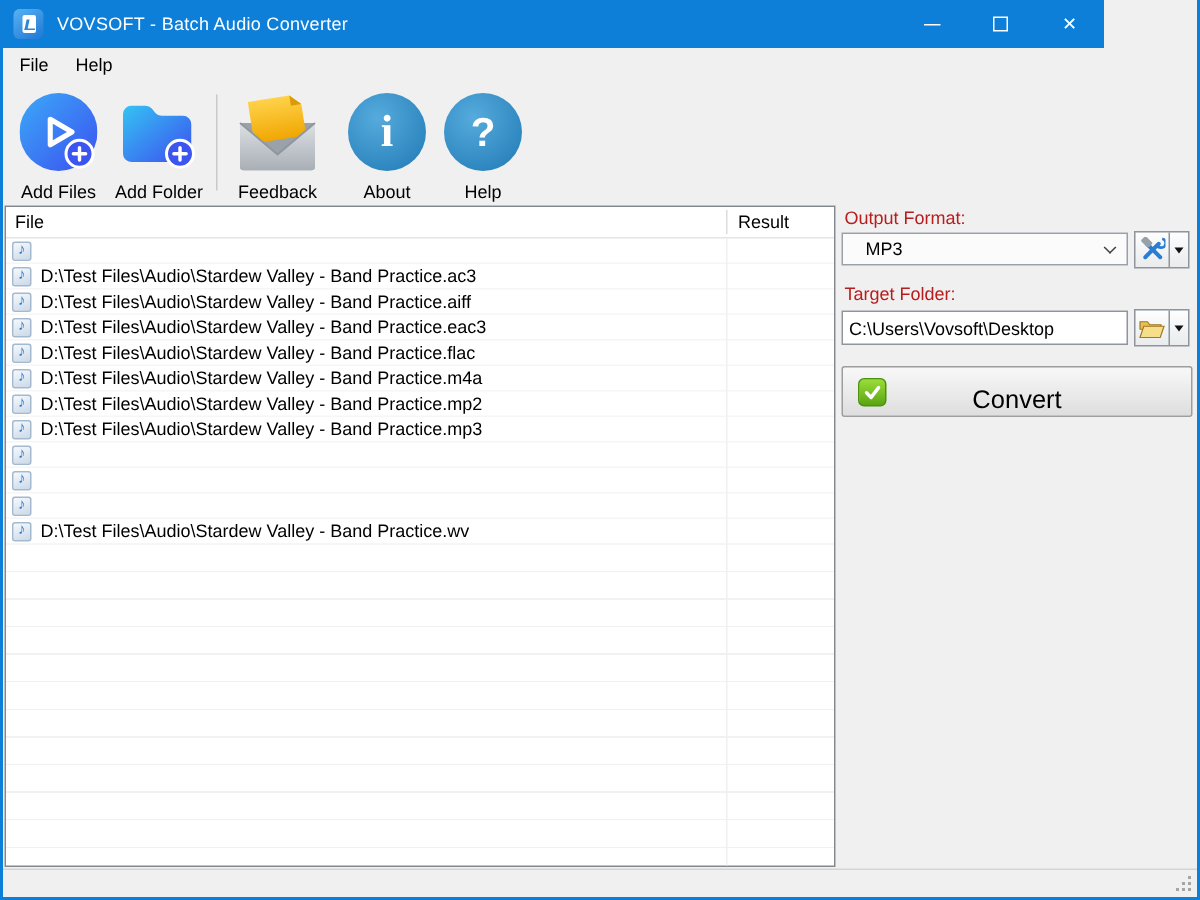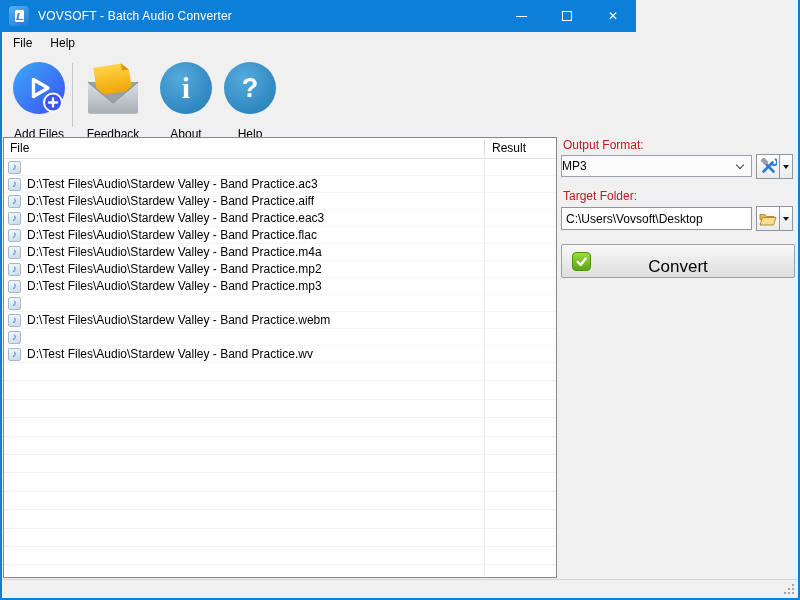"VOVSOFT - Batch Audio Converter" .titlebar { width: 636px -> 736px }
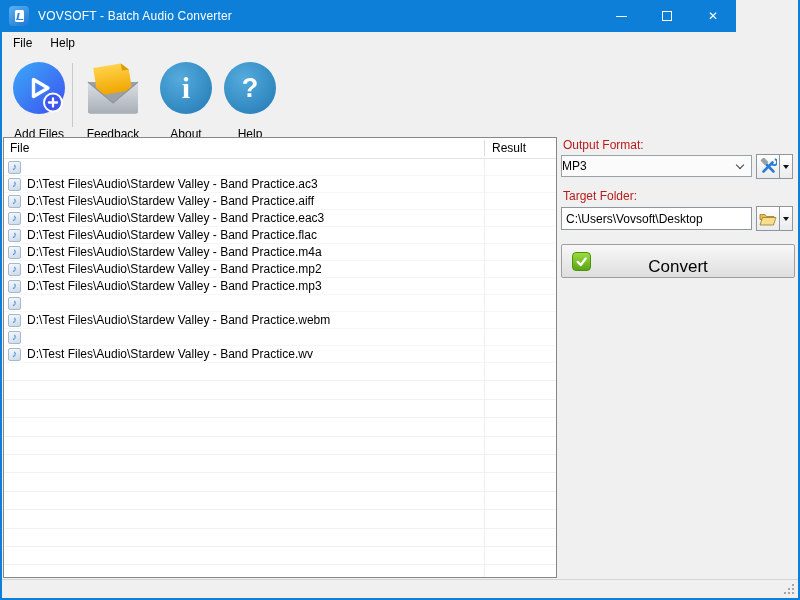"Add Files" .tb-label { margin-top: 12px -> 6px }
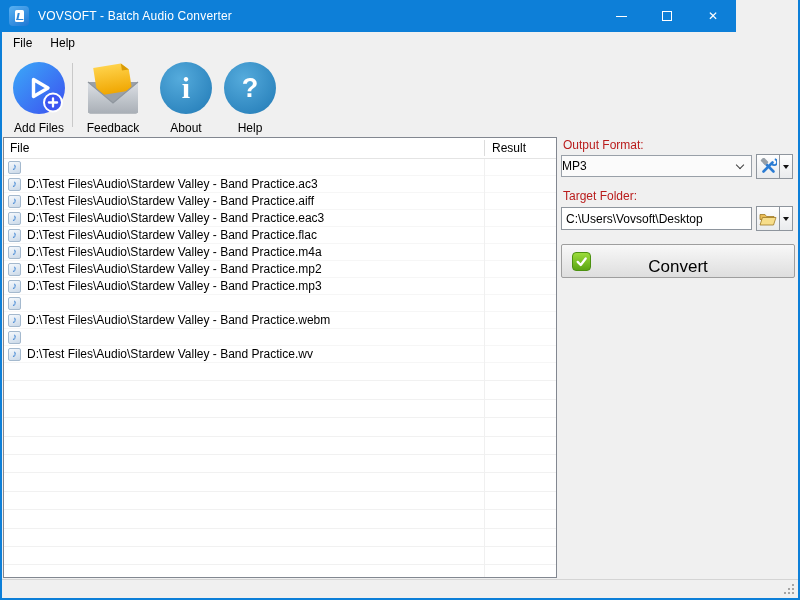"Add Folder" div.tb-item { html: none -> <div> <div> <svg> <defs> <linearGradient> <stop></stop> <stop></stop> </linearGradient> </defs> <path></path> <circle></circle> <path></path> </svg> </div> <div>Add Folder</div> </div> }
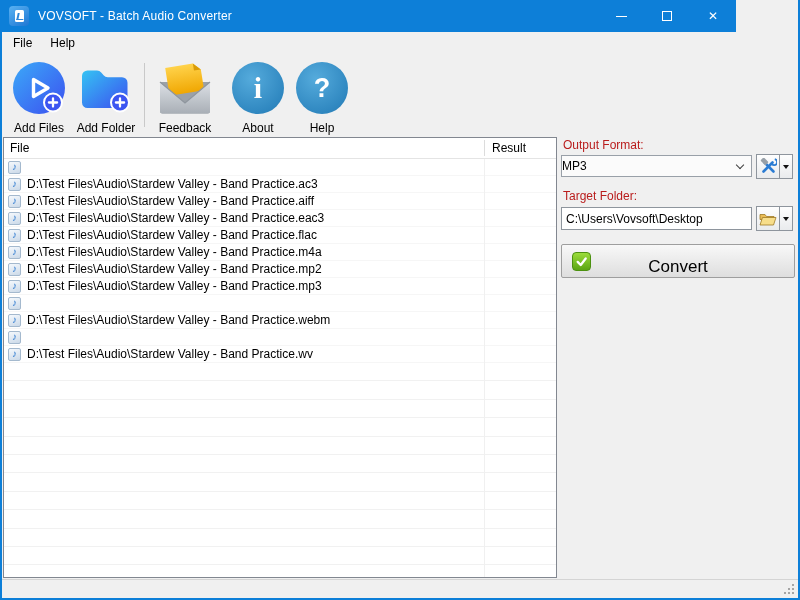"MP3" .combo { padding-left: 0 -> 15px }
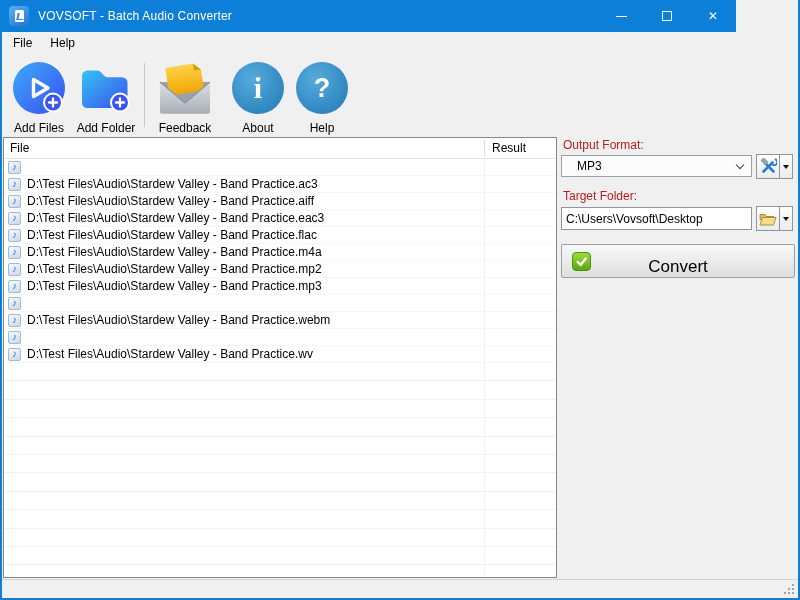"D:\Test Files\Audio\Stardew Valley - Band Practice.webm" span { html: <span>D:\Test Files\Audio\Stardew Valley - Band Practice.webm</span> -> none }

****************************************

Set down the records again exactly as they appear, leaving each picture behind.

"VOVSOFT - Batch Audio Converter" .titlebar { width: 636px -> 736px }
"Add Files" .tb-label { margin-top: 12px -> 6px }
"Add Folder" div.tb-item { html: none -> <div> <div> <svg> <defs> <linearGradient> <stop></stop> <stop></stop> </linearGradient> </defs> <path></path> <circle></circle> <path></path> </svg> </div> <div>Add Folder</div> </div> }
"MP3" .combo { padding-left: 0 -> 15px }
"D:\Test Files\Audio\Stardew Valley - Band Practice.webm" span { html: <span>D:\Test Files\Audio\Stardew Valley - Band Practice.webm</span> -> none }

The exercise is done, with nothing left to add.